Glad to have pulled you back in, however unwillingly. =) It's an interesting topic to kick around.

On the first, could we not say the same about how an image is rasterized from a set of points, to a polygon, to a shape, to a set of pixels displaying the images on your very screen? Before it was displayed, way down the stack, it was just a series of switches being turned off and on. Electrical impulses that viewed from an ignorant outside source would just appear as random noise. And yet we can easily ascribe the material manner in which it made its way from one to the other. Just because we currently can't directly encode\decode the exact means in which the mind creates these scenes, it's not hard at all to build mental models that a network of synapses could be responsible for a very similar thing from my perspective.
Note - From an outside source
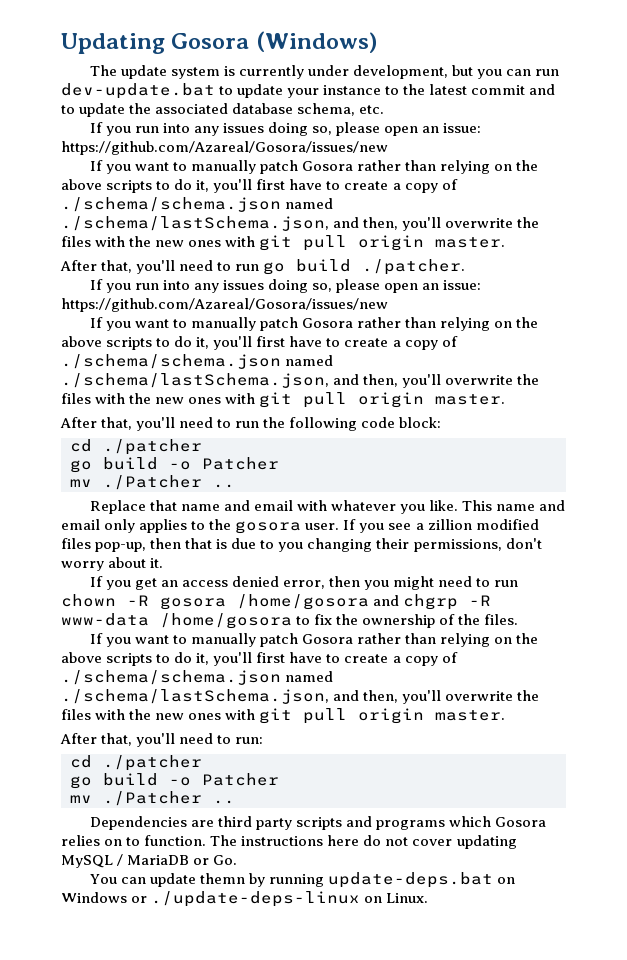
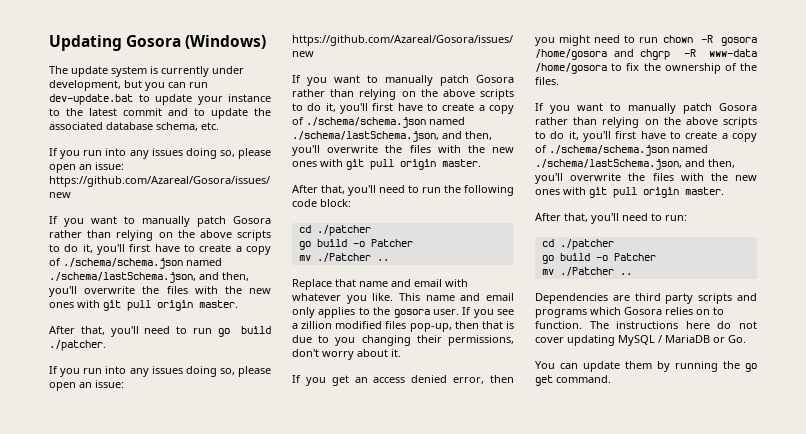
[199,873,245,884] themn -> [625,361,652,369] them
[328,872,516,888] [61,891,429,907] update-deps.bat on Windows or ./update-deps-linux on Linux. -> [723,361,757,372] [535,375,611,386] the go get command.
Also decoupling 'blue' from it's physical properties would inherently remove any relevance of the color between us. I agree with and also wonder do two people see 'blue' as the same color sensation, but the only means we have to compare that experience between two separate minds is both looking at a light source in the 450nm spectrum. We have no means to convey the experience itself, only the relation of understanding any further experiences with the first. I'm not sure that it matters much though. Another computer analogy, although Linux and Windows differ a good bit on how they would internally configure a PDF document to be displayed on the screen from it's initial bits, the end result should be close enough that we can both agree on the information the screen displays.

On the second, I'd stand beside my original complaint. This to me draws from the God of the Gaps issues, that somehow if the way we've described the world in every other recognized way is unable to put forward a valid reasoning for a phenomenon with our current level of understanding, we should instead ascribe a non material or physical level of power to explain it that has never been shown or proven to offer a provable valid reasoning for anything. That to me sounds rather optimistic.


> The sensation of seeing blue is clearly, to me, unrelated to the material aspects of blue light or the interaction of that light on the cells in my retina, or the electric signals of neurons in my brain.

Why is it your assumption that the sensation of seeing something is anything other than simply the network of neurons in one part of your brain firing in concert in response to visual stimuli? Why is the color purple, which is a mix of blue and red, also perceived as an intermediate between blue and red if the sensation of seeing a color is not linked to it's actual, physical properties and how they interact with your visual sense organs?